*DIRECTIONS*: Only the pictures are to be dropped; the rest of the data below is to be duplicated exactly.

(Excerpts from a dataset)
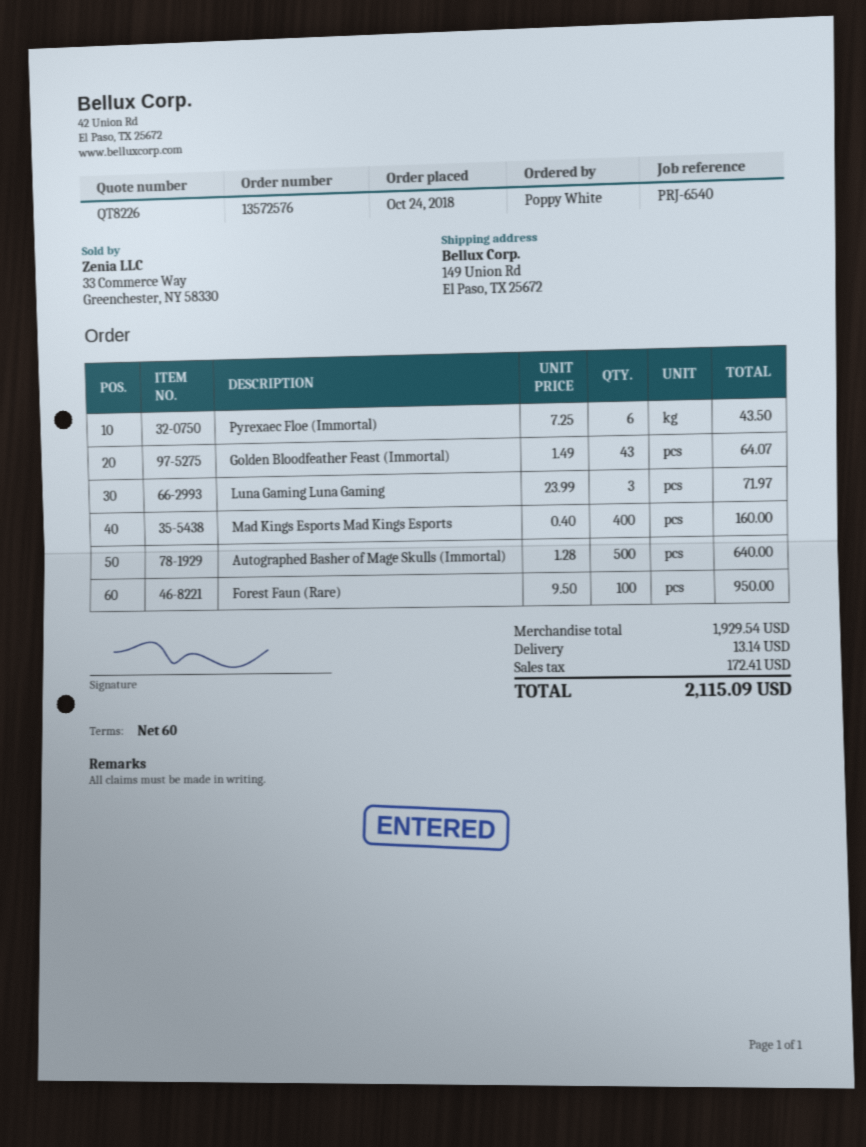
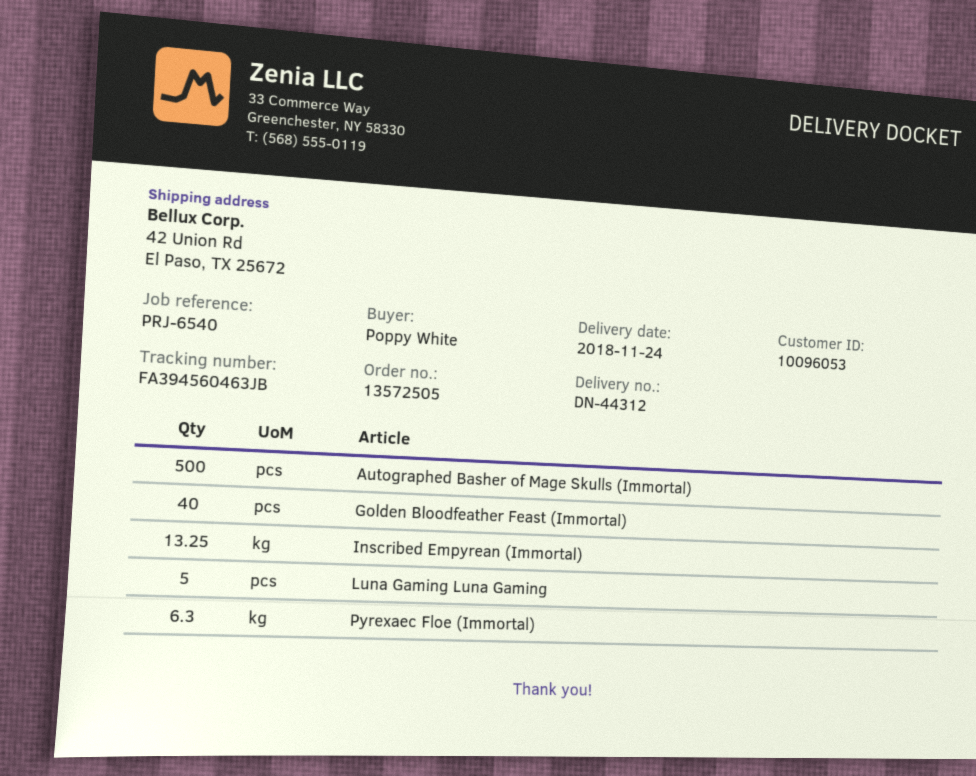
order number: 13572576 -> 13572505
ship to: 149 Union Rd, El Paso, TX 25672 -> 42 Union Rd, El Paso, TX 25672
Pyrexaec Floe (Immortal): 6 -> 6.3
Golden Bloodfeather Feast (Immortal): 43 -> 40
Luna Gaming Luna Gaming: 3 -> 5
Mad Kings Esports Mad Kings Esports: 400 -> none
Forest Faun (Rare): 100 -> none
Inscribed Empyrean (Immortal): none -> 13.25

*RESPONSE TO THIS TASK*:
order number: 13572576 -> 13572505
ship to: 149 Union Rd, El Paso, TX 25672 -> 42 Union Rd, El Paso, TX 25672
Pyrexaec Floe (Immortal): 6 -> 6.3
Golden Bloodfeather Feast (Immortal): 43 -> 40
Luna Gaming Luna Gaming: 3 -> 5
Mad Kings Esports Mad Kings Esports: 400 -> none
Forest Faun (Rare): 100 -> none
Inscribed Empyrean (Immortal): none -> 13.25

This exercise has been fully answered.